What to do: Please output every record below exactly as written, leaving out any pictures.

The input:
^^^^
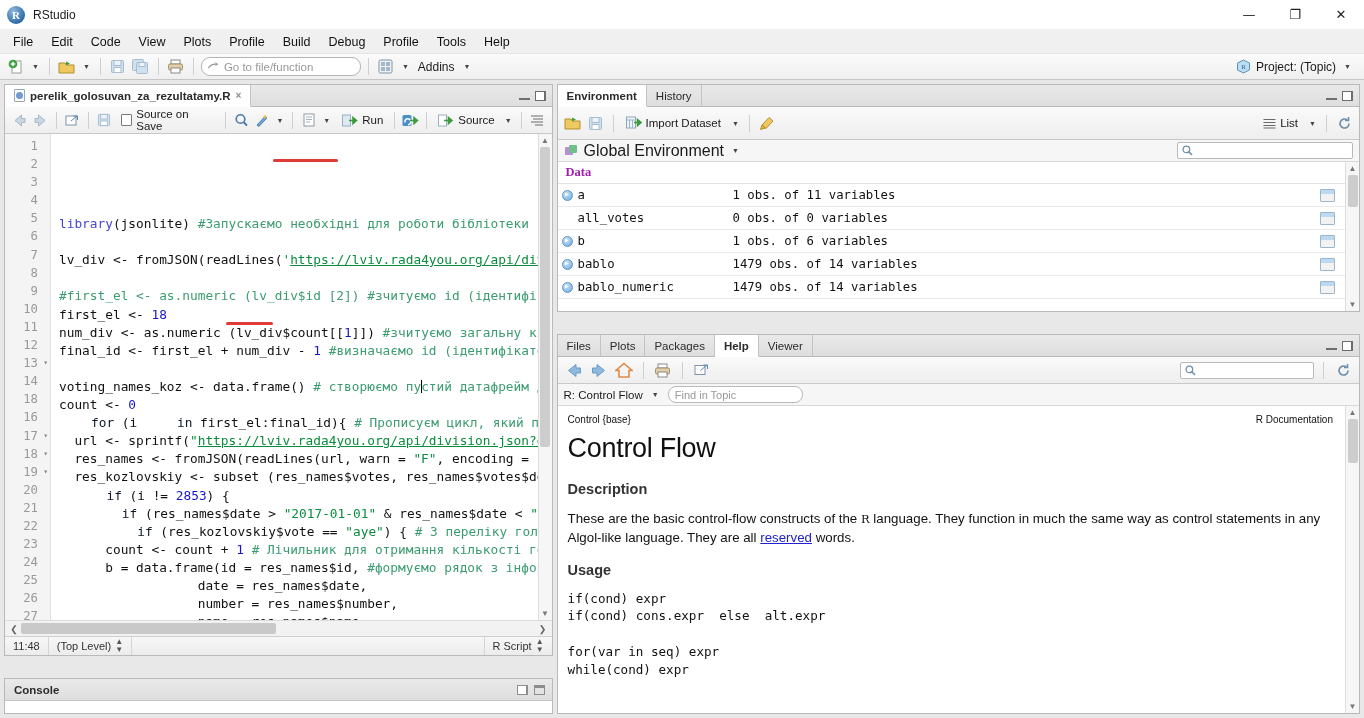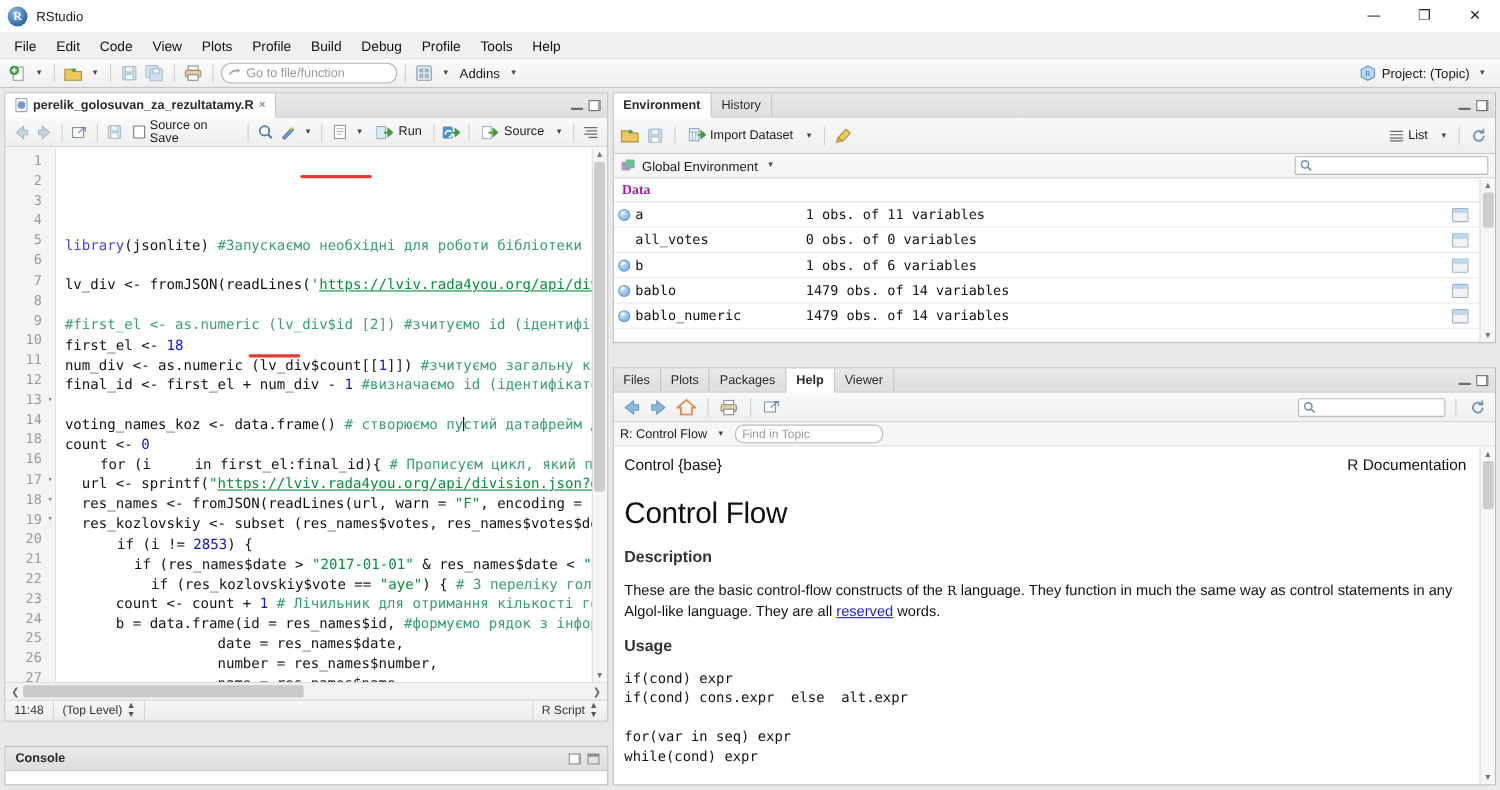--- a/index.html
+++ b/index.html
@@ -172,7 +172,7 @@
     height: 22px; background: #f6f6f6; border-bottom: 1px solid #d8d8d8;
     display: flex; align-items: center; padding: 0 6px; gap: 5px; flex: 0 0 22px;
   }
-  .env-ctx .lbl { font-size: 12px; color: #1a1a1a; }
+  .env-ctx .lbl { font-size: 16px; color: #1a1a1a; }
   .searchbox {
     margin-left: auto; width: 176px; height: 17px; border: 1px solid #b9b9b9; border-radius: 2px;
     background: #fff; display: flex; align-items: center; padding: 0 4px; gap: 3px;

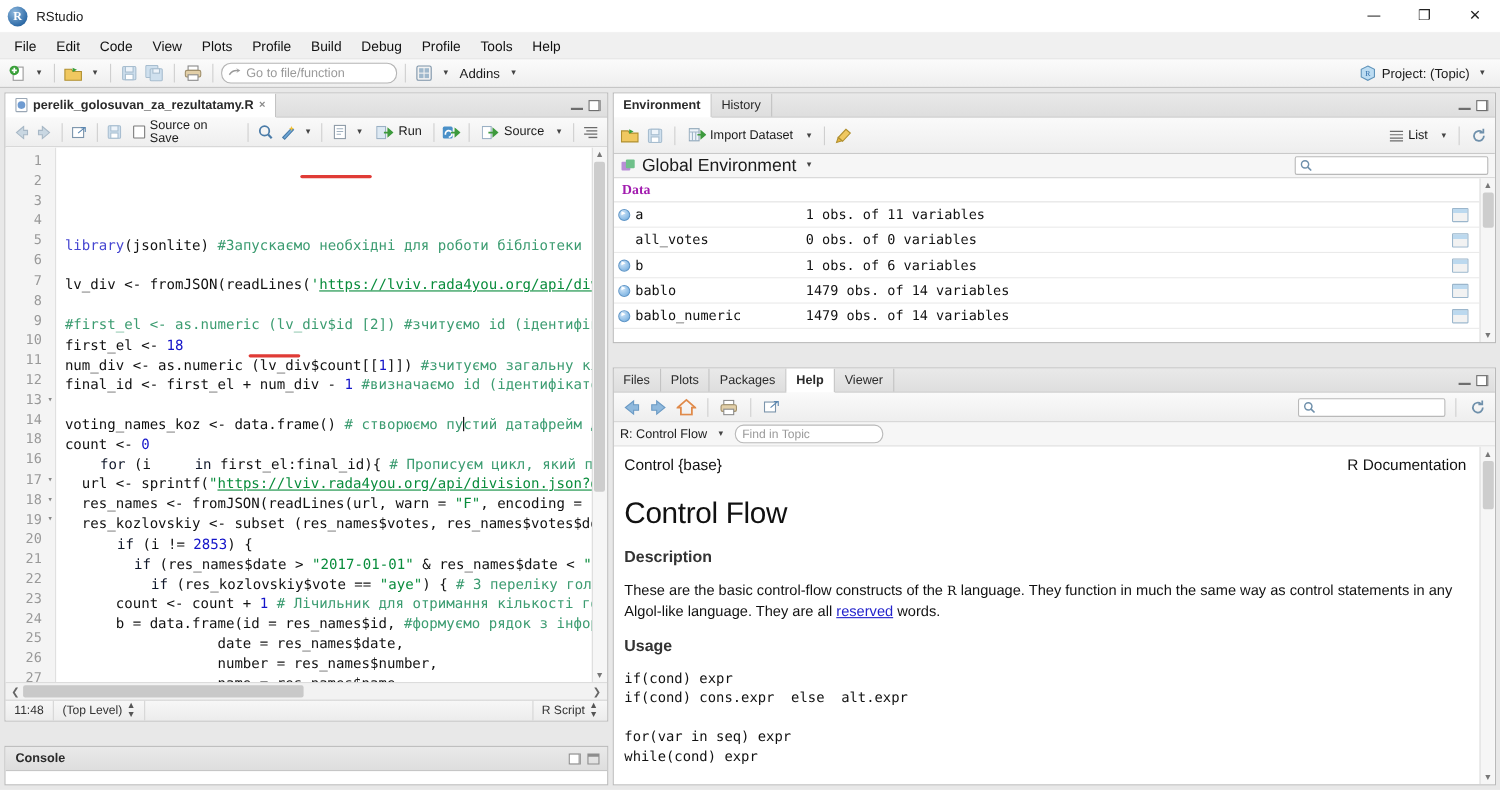--- a/index.html
+++ b/index.html
@@ -223,7 +223,7 @@
   .findbox .ph { font-size: 11px; color: #9a9a9a; }
   .help-body { flex: 1 1 auto; display: flex; min-height: 0; background: #fff; overflow: hidden; }
   .help-content { flex: 1 1 auto; padding: 8px 12px 0 10px; min-width: 0; overflow: hidden; }
-  .help-top { display: flex; justify-content: space-between; font-size: 14px; color: #111; margin-bottom: 21px; }
+  .help-top { display: flex; justify-content: space-between; font-size: 10px; color: #111; margin-bottom: 8px; }
   .help-h1 { font-size: 27px; font-weight: normal; color: #111; margin-bottom: 17px; letter-spacing: -0.3px; }
   .help-h2 { font-size: 14.5px; font-weight: bold; color: #333; margin: 14px 0 12px; }
   .help-p { font-size: 13.3px; color: #111; line-height: 1.45; }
^^^^
Task answer:
--- a/index.html
+++ b/index.html
@@ -172,7 +172,7 @@
     height: 22px; background: #f6f6f6; border-bottom: 1px solid #d8d8d8;
     display: flex; align-items: center; padding: 0 6px; gap: 5px; flex: 0 0 22px;
   }
-  .env-ctx .lbl { font-size: 12px; color: #1a1a1a; }
+  .env-ctx .lbl { font-size: 16px; color: #1a1a1a; }
   .searchbox {
     margin-left: auto; width: 176px; height: 17px; border: 1px solid #b9b9b9; border-radius: 2px;
     background: #fff; display: flex; align-items: center; padding: 0 4px; gap: 3px;

--- a/index.html
+++ b/index.html
@@ -223,7 +223,7 @@
   .findbox .ph { font-size: 11px; color: #9a9a9a; }
   .help-body { flex: 1 1 auto; display: flex; min-height: 0; background: #fff; overflow: hidden; }
   .help-content { flex: 1 1 auto; padding: 8px 12px 0 10px; min-width: 0; overflow: hidden; }
-  .help-top { display: flex; justify-content: space-between; font-size: 14px; color: #111; margin-bottom: 21px; }
+  .help-top { display: flex; justify-content: space-between; font-size: 10px; color: #111; margin-bottom: 8px; }
   .help-h1 { font-size: 27px; font-weight: normal; color: #111; margin-bottom: 17px; letter-spacing: -0.3px; }
   .help-h2 { font-size: 14.5px; font-weight: bold; color: #333; margin: 14px 0 12px; }
   .help-p { font-size: 13.3px; color: #111; line-height: 1.45; }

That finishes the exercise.